DIRECTIONS FOR THIS TASK:
What are the lines, copied exactly, from the one containing "- In simple" through the last line of the records below, both included?

PROVIDED ENTRIES:
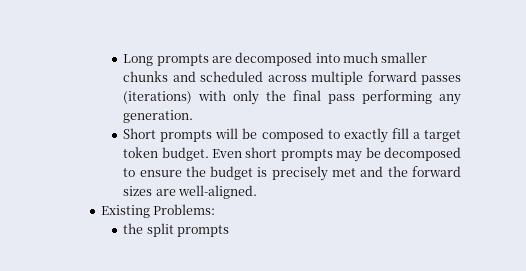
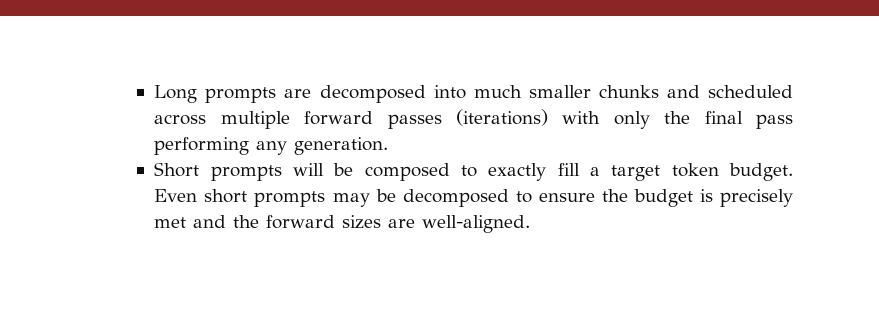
- Existing Problems:
- the split prompts

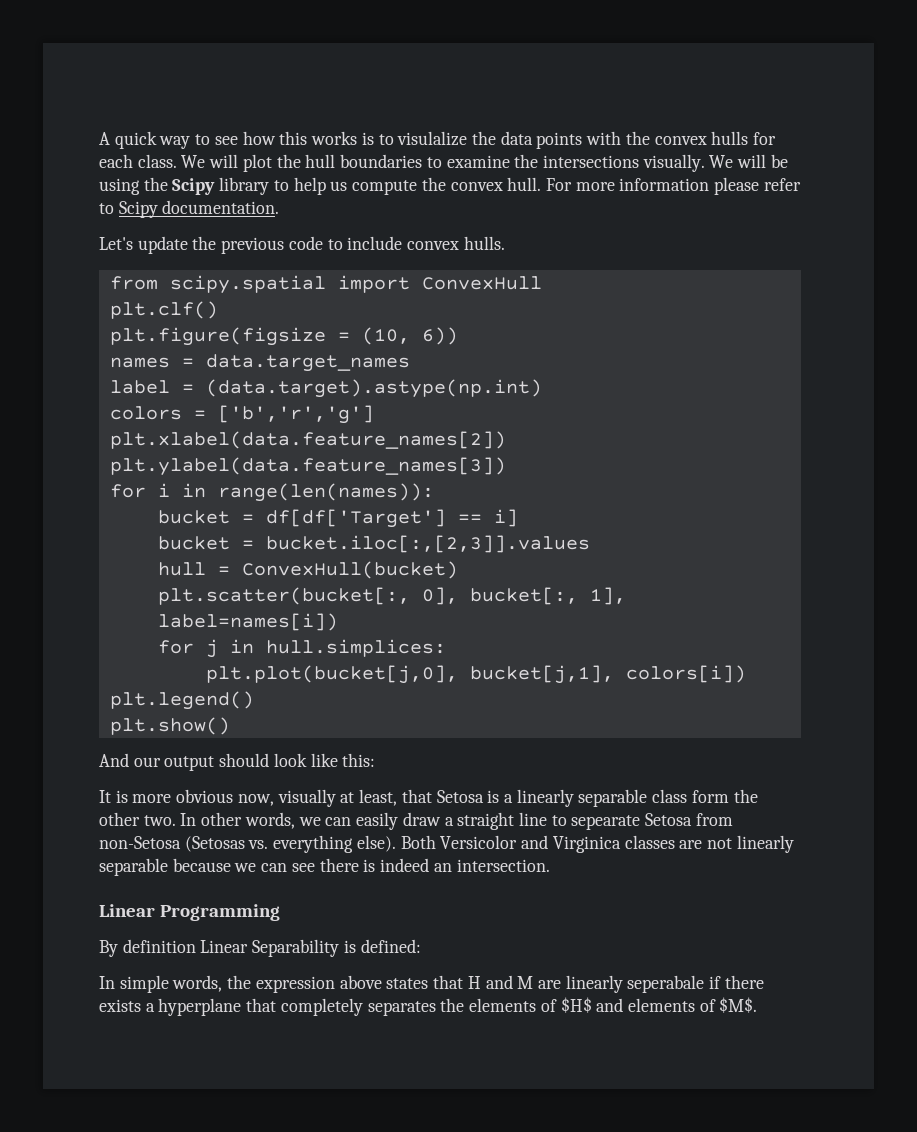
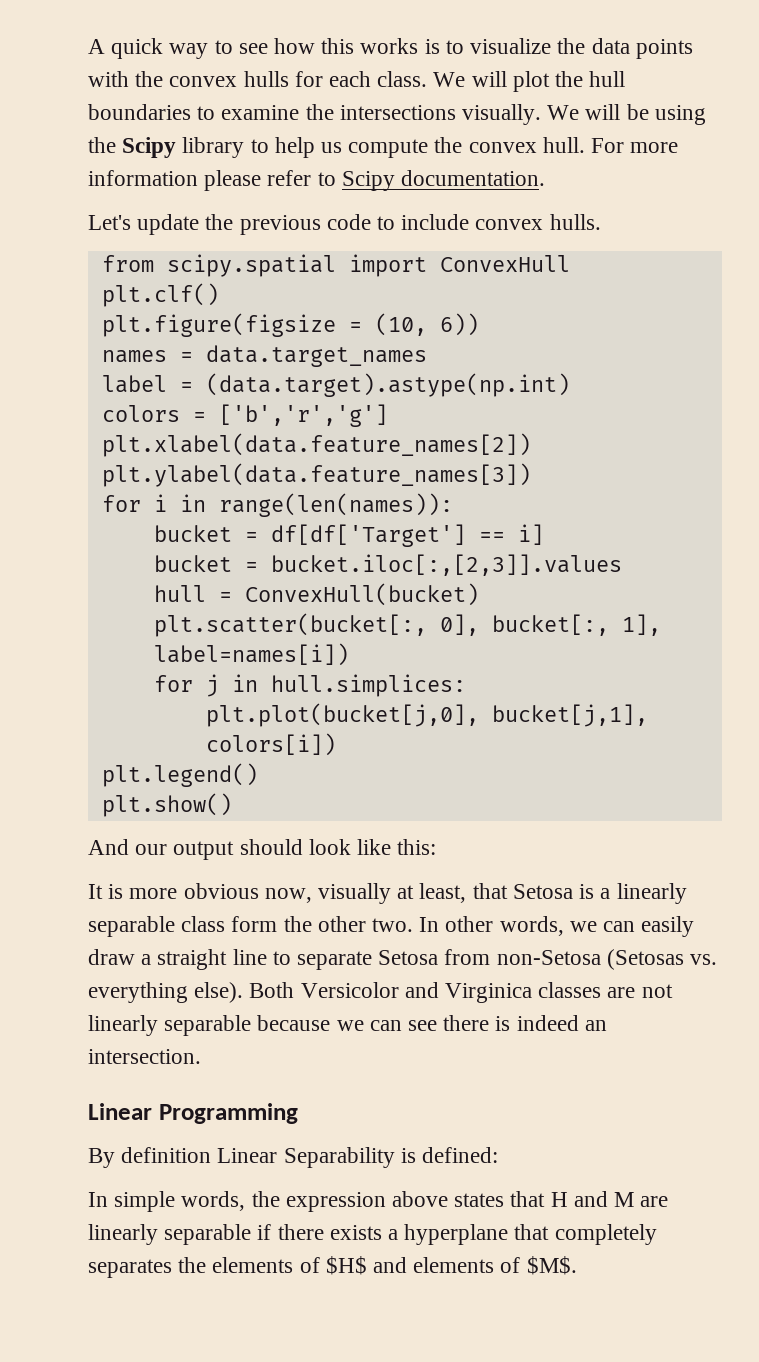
- A quick way to see how this works is to visulalize the data points with the convex hulls for each class.
+ A quick way to see how this works is to visualize the data points with the convex hulls for each class.
- In other words, we can easily draw a straight line to sepearate Setosa from non-Setosa (Setosas vs. everything else).
+ In other words, we can easily draw a straight line to separate Setosa from non-Setosa (Setosas vs. everything else).
- In simple words, the expression above states that H and M are linearly seperabale if there exists a hyperplane that completely separates the elements of $H$ and elements of $M$.
+ In simple words, the expression above states that H and M are linearly separable if there exists a hyperplane that completely separates the elements of $H$ and elements of $M$.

SOLUTION:
- In simple words, the expression above states that H and M are linearly seperabale if there exists a hyperplane that completely separates the elements of $H$ and elements of $M$.
+ In simple words, the expression above states that H and M are linearly separable if there exists a hyperplane that completely separates the elements of $H$ and elements of $M$.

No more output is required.